A majority of people wish the Bush presidency were over. Iraq is a mess, Bush won’t budge, and there doesn’t seem to be anything anyone can do about it.

Bob Herbert recently wrote an op-ed in the New York Times lamenting the fact that people are obsessing over Anna Nicole Smith and Britney Spears instead of focusing on our country’s real problems. The Times printed several letters in respose, and two of them left me so depressed. The first:

What are we supposed to do? I spent a lot of time paying attention to all the ”real news” of the world. I got angry, and I acted on that anger. I engaged in intense debates with family and friends, I signed petitions, I marched in protests. And we still went to war, there is still little support for mothers and children, the minimum wage still isn’t a living wage, Americans still produce 25 percent of the world’s pollution.

And then I decided I didn’t want to live my life angry all the time if it wasn’t going to do any good, if no one would listen. I still pay attention to the ”real news,” but then I turn to entertainment to forget it all, because I feel helpless to make a difference.

The second:

It’s not that people don’t want to know — they know.

But when there is absolutely nothing we can do about it, when appeals to elected officials result in no action, when marches on Washington are obstructed and ignored, when you have an administration that seems bent on instilling terror into the hearts of its citizens and promising in vain to keep them safe while mindlessly destroying both the infrastructure and the reputation of the country, well, hey, Anna Nicole and Britney remind us that at least we’re not like them and that there remains a tiny percentage of our lives over which we do have control.

Depressing.

The House could impeach Bush and Cheney – a simple majority is all that’s needed. But the Senate would never convict either of them; that would require 67 out of 100 votes, and no Republican will want to make Nancy Pelosi the president. (But maybe they could impeach Cheney first.)

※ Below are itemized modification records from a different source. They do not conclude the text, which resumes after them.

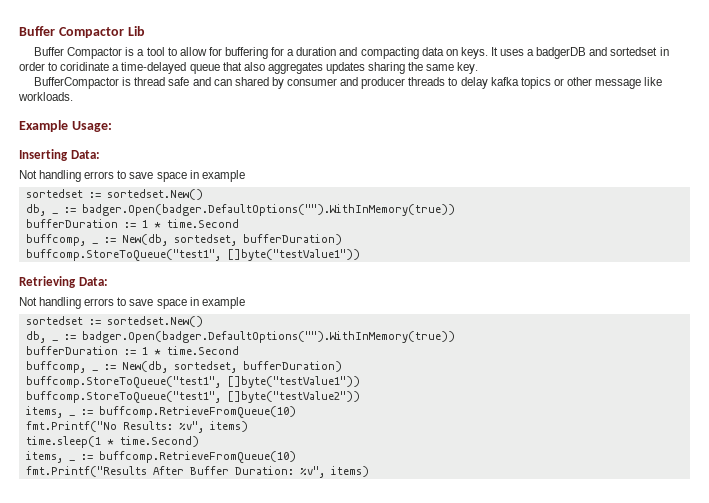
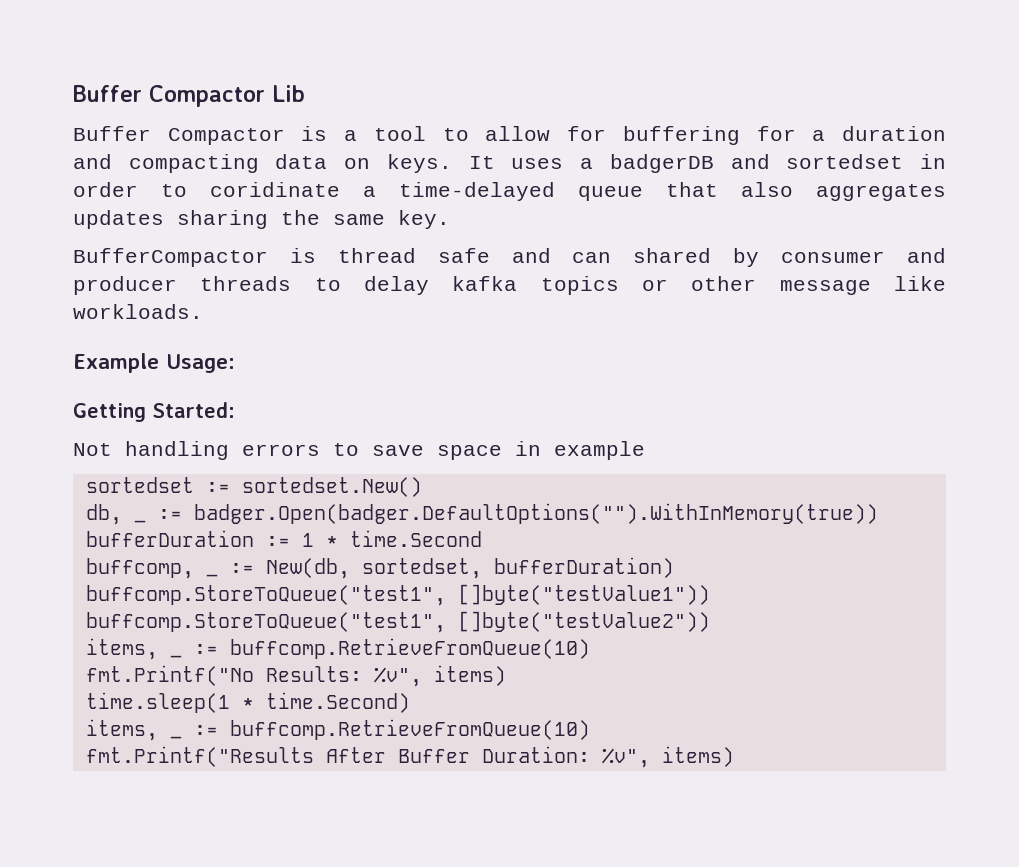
- Inserting Data:
- Not handling errors to save space in example
- sortedset := sortedset.New()
- db, _ := badger.Open(badger.DefaultOptions("").WithInMemory(true))
- bufferDuration := 1 * time.Second
- buffcomp, _ := New(db, sortedset, bufferDuration)
- buffcomp.StoreToQueue("test1", []byte("testValue1"))
- Retrieving Data:
+ Getting Started:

If this were a parliamentary system, there could be a vote of no confidence and Bush could be replaced. But in our stable American system, we’re slaves to the calendar. Like the Manhattan street grid imposing its cold logic on the organic Manhattan environment, our presidential elections descend upon us from above every four years, our constitutional gods completely uninterested in our short-term desires. The price of stability is that we’re stuck. (Okay – stability and a gutless Congress.)

Even the media wishes it were all over. And that’s true regardless of journalists’ political leanings. Bush is boring, because he’s rock-stubborn; there’s no excitement in covering things that don’t change.

And so, for the next year, we’re going to watch each new flavor-of-the-month candidate rise and fall. This month it’s Obama and Giuliani; eventually it’ll be Edwards and McCain and Romney and Brownback and so on, until (as in 2003-04 with Kerry) we end up right back where we started, when Clinton and McCain get the nominations.

Meanwhile: 687 days and counting. Sigh.